Despite the abrasive engagement with the broader Muslim community, Muslims must continue to imbibe the teachings of Islām through their actions and responses to such “civilised” stoking.
“You will surely be tested in your possessions and in yourselves. And you will surely hear from those who were given the Scripture before you and from those who associate others with Allāh much abuse. But if you are patient and fear Allāh – indeed, that is of the matters [worthy] of determination.”

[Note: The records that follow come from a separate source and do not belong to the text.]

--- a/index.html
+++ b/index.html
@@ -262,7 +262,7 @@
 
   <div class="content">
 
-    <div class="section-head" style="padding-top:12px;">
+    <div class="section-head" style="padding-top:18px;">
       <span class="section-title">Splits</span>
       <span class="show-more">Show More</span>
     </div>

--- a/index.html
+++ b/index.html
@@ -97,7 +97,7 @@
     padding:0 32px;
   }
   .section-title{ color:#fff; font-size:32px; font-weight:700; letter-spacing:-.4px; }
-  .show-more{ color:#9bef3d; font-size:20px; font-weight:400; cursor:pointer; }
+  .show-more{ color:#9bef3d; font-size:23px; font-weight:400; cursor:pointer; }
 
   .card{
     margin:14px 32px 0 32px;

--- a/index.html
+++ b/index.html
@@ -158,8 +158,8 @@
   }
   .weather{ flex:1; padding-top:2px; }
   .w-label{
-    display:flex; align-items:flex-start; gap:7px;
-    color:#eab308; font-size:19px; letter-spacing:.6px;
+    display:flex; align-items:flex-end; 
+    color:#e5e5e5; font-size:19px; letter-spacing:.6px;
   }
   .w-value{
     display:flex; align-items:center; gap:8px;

ʿAbdullāh b. ʿAmr (raḍiy Allāhu ʿanhu) said,
“The Prophet (sall Allāhu ʿalayhi wa sallam) would never speak excessively, nor would he ever resort to indecent speech to amuse others. He would say: ‘Verily the most beloved of you to me is he who is the finest in manners.’”
 Al-Qur’ān, 3:185
 Ibn Hajar al-‘Asqalani, Fath al-Bari sharh Saḥīḥ al-Bukhārī, vol 10, ḥadīth 6029
A niqāb-wearing British Muslim woman, Quratulayn is a student of knowledge in the Hanafi school of law. She has studied law, works professionally and takes a keen interest in Muslim public affairs.